Bursa has made its final decision, EPF is not allowed to vote in the CIMB-RHB Capital-MBSB deal. The reasons behind this can be found here:
EPF’s position is not the same as the other shareholders of RHB Capital premised on the
(a) EPF’s controlling stakes in RHB Capital (41.5%) and MBSB (64.5%) place it in a position of significant influence in these companies;
(b) as the single largest shareholder of RHB Capital and MBSB and a major shareholder in CIMB Group, EPF may benefit from the transaction as a shareholder of MBSB and/or CIMB Group. As such, its overall position would differ from a party who is merely a shareholder of RHB Capital, especially given the differing terms and valuations applicable to the 3 affected companies; and
(c) EPF has prior knowledge of the Proposed Merger as it was notified by CIMB
I think that this decision is spot-on. I think that EPF should be able to block the whole deal if it thinks it is in their disadvantage.
But given that the EPF does indeed support the deal, it should not be able to push the deal through by being allowed to vote. This is after all a Related Party Transaction (RPT), and it is one of the Corporate Governance areas of great worry in Malaysia.
EPF has different percentages in each of the three companies, which means that it has a clear preference in the outcome: a relatively higher valuation for the company it has a large stake in, and vice versa.

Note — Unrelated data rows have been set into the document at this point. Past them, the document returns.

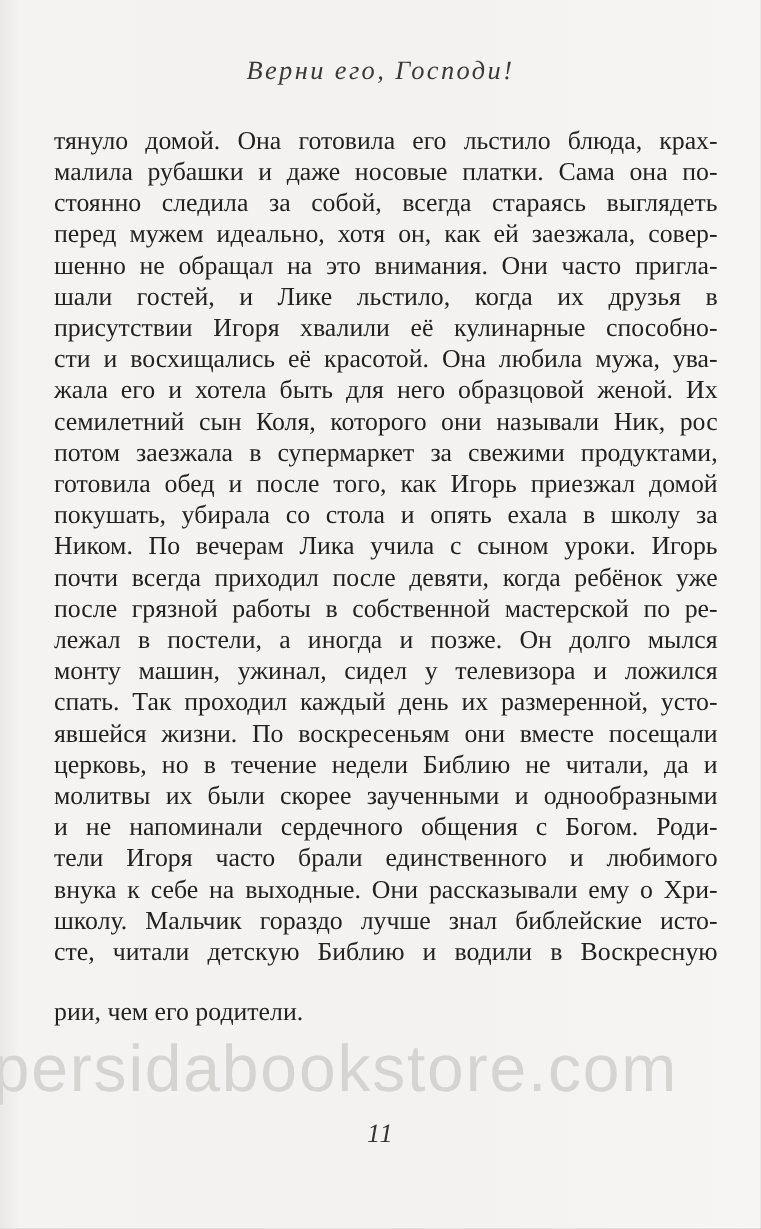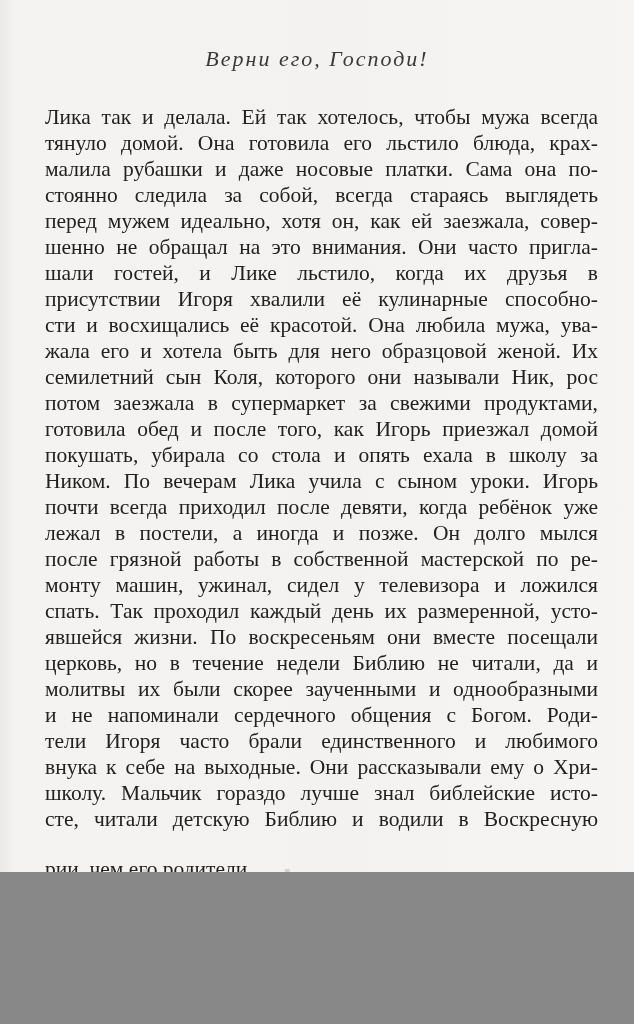"Верни его, Господи!" .page { height: 872px -> 1024px }
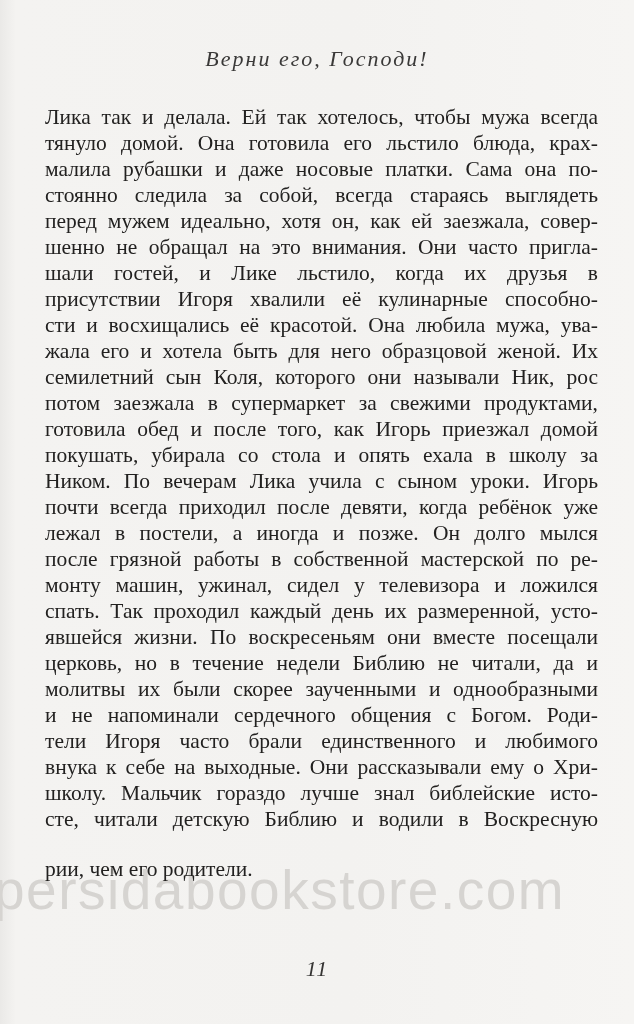"Лика так и делала. Ей" div.line { html: <div>Лика так и делала. Ей так хотелось, чтобы мужа всегда</div> -> none }
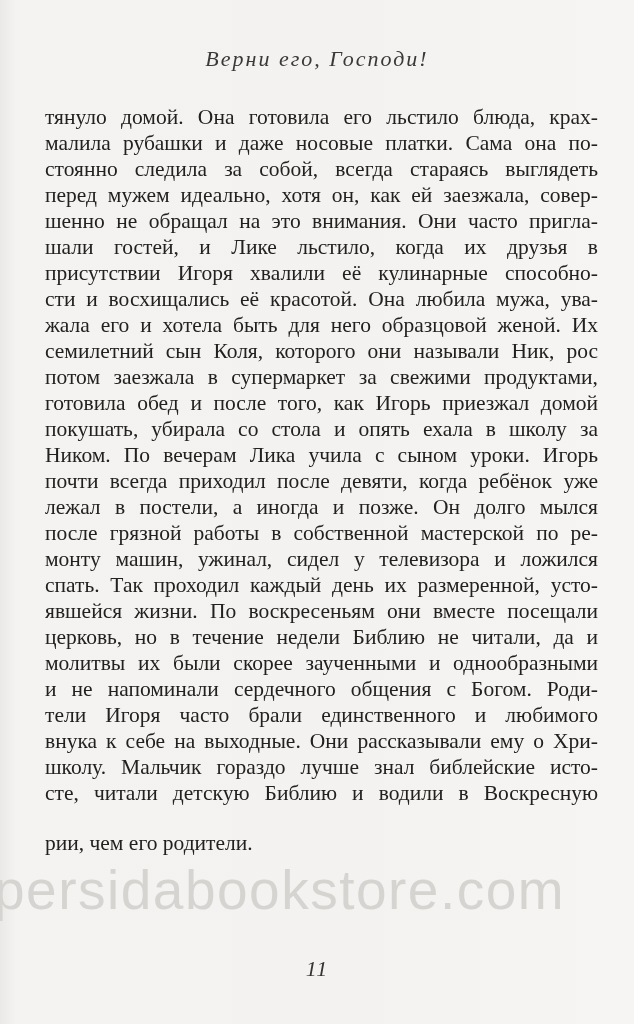"лежал в постели, а иногда" div.line { order: before "после грязной работы в собственной" -> after "после грязной работы в собственной" }
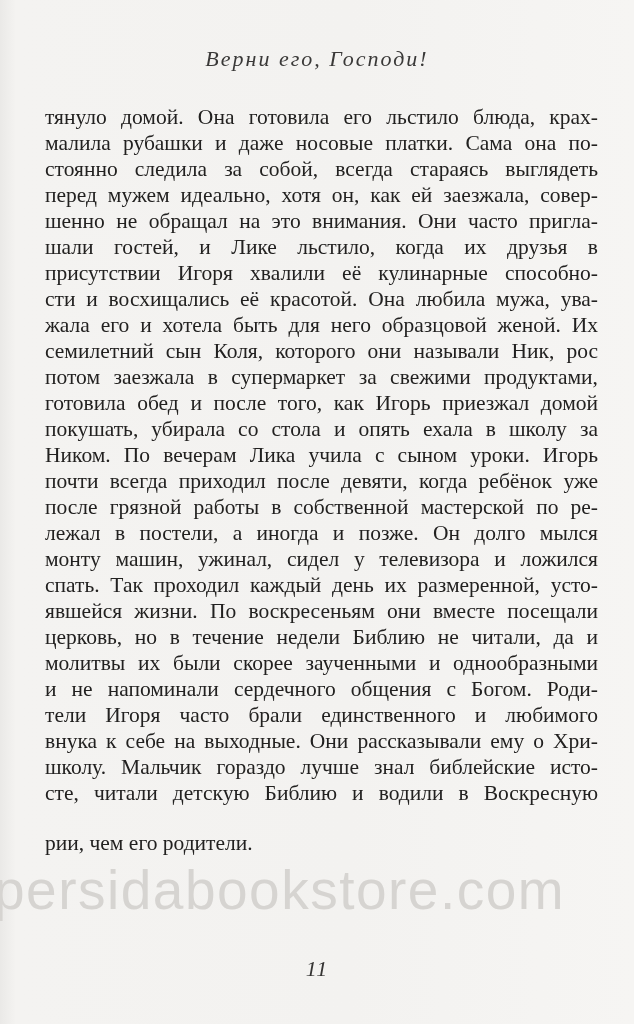"11" .page-number { margin-top: 24px -> none }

If subsequently the minority investors shoot the proposal down, then may be it isn't that great anyhow.
Many corporate restructure exercises do disappoint, the outcome being less good than forecasted by the dealmakers who made the shiny PowerPoint presentations, showing all the synergy.
In reality, things are not that easy, cultural clashes of the employees of the different companies are quite common and economies of scale do not always work as expected.
To all Hindu readers: Happy Deepavali!